Usually she would have prepared for this Boston Marathon by running the hills in Van Cortlandt Park in her Bronx backyard. But after 11 years away from Ethiopia, Buzunesh Deba decided last December that it was time for an extended homecoming to see her mother and brothers, get in a few months of altitude training in Addis Ababa, and see how different things were. “I was very excited and happy and very emotional,” she says. “Everything has changed. It was new for me.”
The 29-year-old Deba was a teenager when she came to the States to have an ankle repaired and ended up doing some babysitting for a New Jersey restaurant owner and sticking around. Now she’s a New York transplant who made herself into a world-class marathoner and who’s back for a fourth shot at a race that she didn’t win — and then won 32 months later.
Three years ago Deba came second to Kenyan defending champion Rita Jeptoo, who ran away from her in the final 2 miles and shattered Margaret Okayo’s course record. When it was later discovered that Jeptoo that year had been using erythropoietin, the banned blood-booster, she was suspended for four years and her Boston and Chicago crowns from 2014 were revoked.
Deba, who’d never won a major marathon, was given the Boston title last December and awarded the course record (2 hours, 19 minutes, 59 seconds). But the Boston Athletic Association couldn’t roll back the clock and have her break the tape in Copley Square. “Of course this bothered me because she [Jeptoo] took my chance, my happiness, everything,” she says.
The BAA says that it will do what it can to make sure that Deba is properly honored. “We have the champion’s medal and course-record medal for her,” says chief executive officer Tom Grilk. “If a time can be found that fits her schedule to make a presentation in an appropriate way we’ll do it. We want to be mindful of what she’s here to do and make sure it fits for her. The accoutrements are on site but we don’t want to interrupt her other work.”
What’s unclear is if and how Deba will collect the extra $100,000 that she’s entitled to for the difference between second and first place ($75,000) and the course-record bonus ($25,000).
“Efforts are underway to reclaim the money [from Jeptoo],” says BAA spokesman T.K. Skenderian. If Jeptoo doesn’t repay her winnings, the international federation (IAAF) says it will not let her compete after her suspension ends in October of next year.
When breathless fraudster Rosie Ruiz staggered across the finish line in 1980, robbing Jacqueline Gareau of her triumph, the BAA staged a ceremonial finish for the real victor in front of the Pru three weeks later. But Gareau, who finished a distant second in two subsequent races, never won here again.
Deba, who’ll be among the top contenders in Monday’s field which includes defending champion and countrywoman Atsede Baysa, former victor Caroline Rotich, and two-time world titlist Edna Kiplagat, still has the desire and the drive to actually win here on the day. “I love running,” she says. “Running is my life. I’m not going to stop.”
Deba, who was a sickly child, began lacing up at 13 after her father suggested that some vigorous exercise in open air might be a natural cure.
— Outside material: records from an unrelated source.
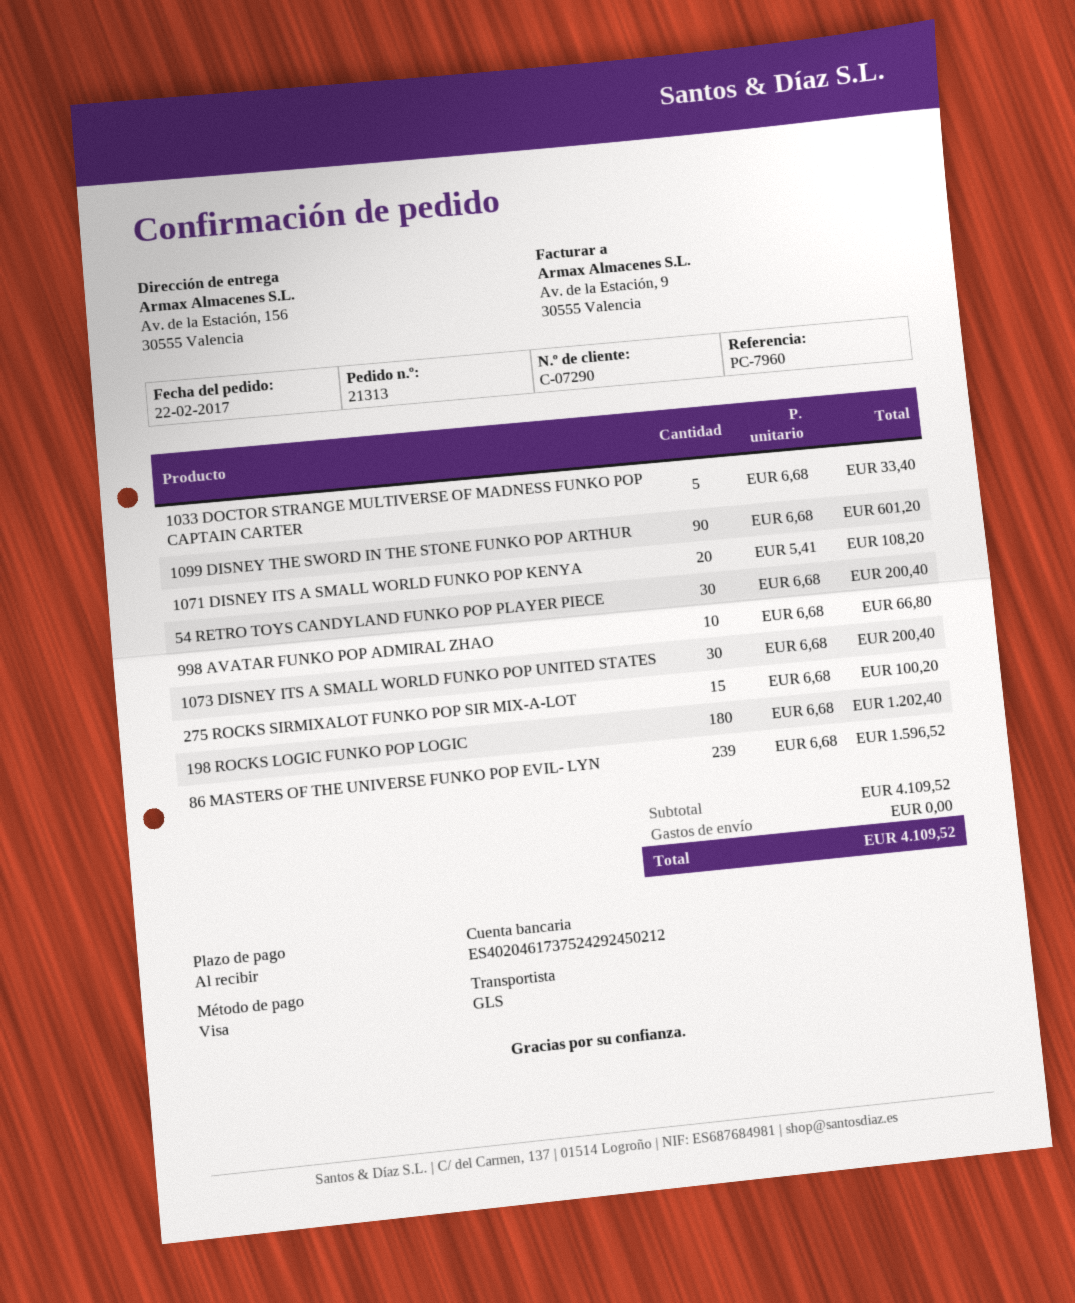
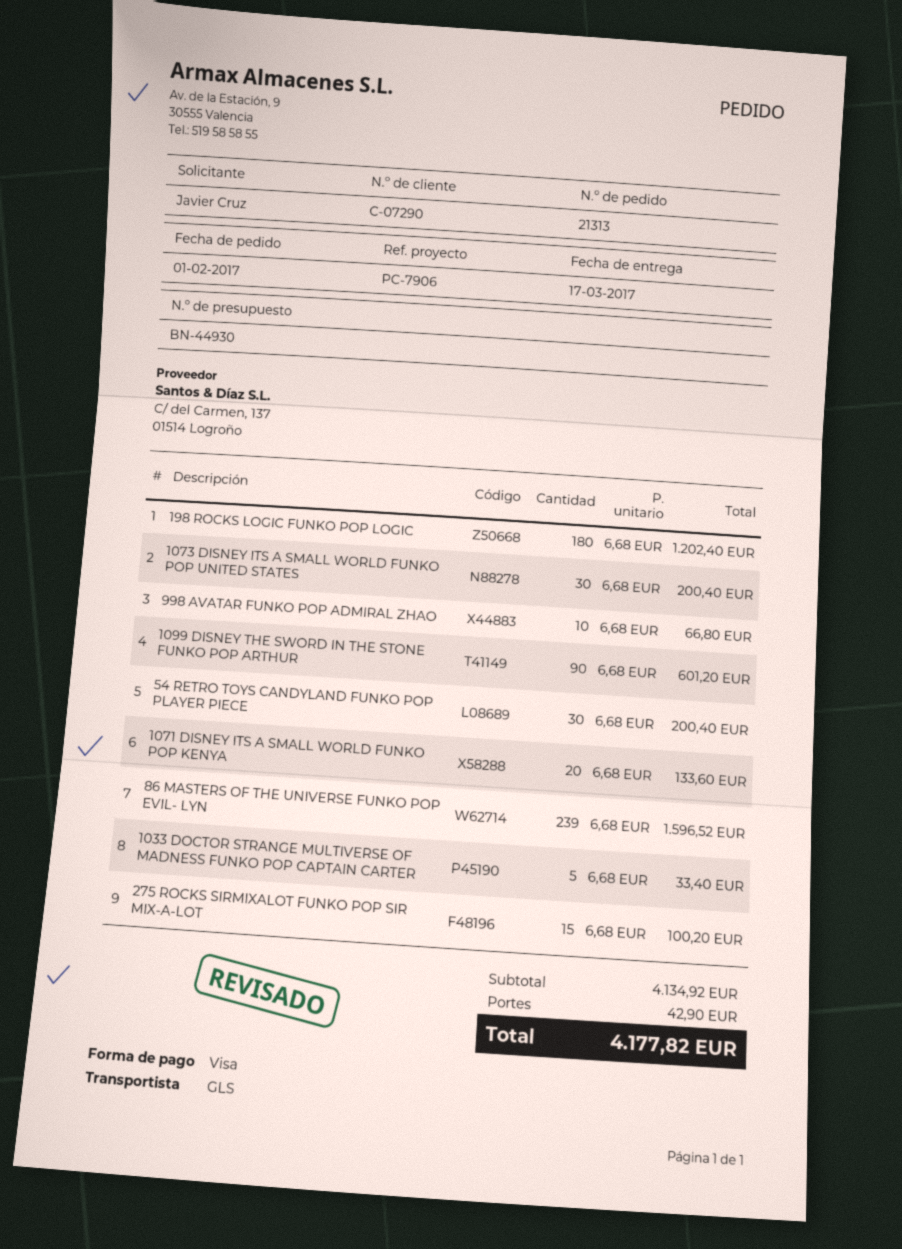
order date: 2017-02-22 -> 2017-02-01
reference: PC-7960 -> PC-7906
1071 DISNEY ITS A SMALL WORLD FUNKO POP KENYA: 20 x 5.41 = 108.20 -> 20 x 6.68 = 133.60
subtotal: 4109.52 -> 4134.92
shipping: 0.00 -> 42.90
total: 4109.52 -> 4177.82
Three years later she was representing Ethiopia at the world cross-country championships. But it wasn’t until 2009 that she blossomed as a road runner and began treating marathons as though they were routine 10K outings.
Within three months that year, Deba won the Quad Cities, finished seventh in New York, and won the California International in Sacramento. By the middle of 2011 she’d won another half dozen from Jacksonville to Duluth to San Diego, where she not only set a course record but bettered husband Worku Beyi’s personal best. “I will try harder to get the record back,” joked Beyi, who doubles as Deba’s coach. “I will not sleep anymore.”
The difference was that Beyi, who wasn’t a committed 26-miler, was accustomed to stopping midway along. “He doesn’t know how to train for marathon,” his wife says. It was the relentless training that ultimately convinced Deba to limit herself to two marathons a year like the rest of the elites. “The training is very hard,” she says. “The race is easy for me.”
All of Deba’s major races have been here and in New York, where she badly wants to win after seven attempts, including a second-place finish in 2013 (when Priscah Jeptoo ran her to ground in Central Park) and DNFs the last two years. “New York is my goal,” says Deba, who lives in a fifth-floor walkup apartment on West 195th Street.
But Boston, where she was third in 2015 and seventh last year, is where she has unfinished business. This may not be her hometown layout but Deba is comfortable enough with its hilly quirkiness that it might as well be. “I know the course very well and the times of the runners,” Deba says. “I don’t know who starts but I know myself.”
What Deba knows is that no woman has run this race faster than she did in 2014 and that now she gets another chance to win it with nobody in front of her. “I’m excited and going to do my best to be a champion again because she [Jeptoo] took my chance,” she says. “The happiness is when you cross the finish line.”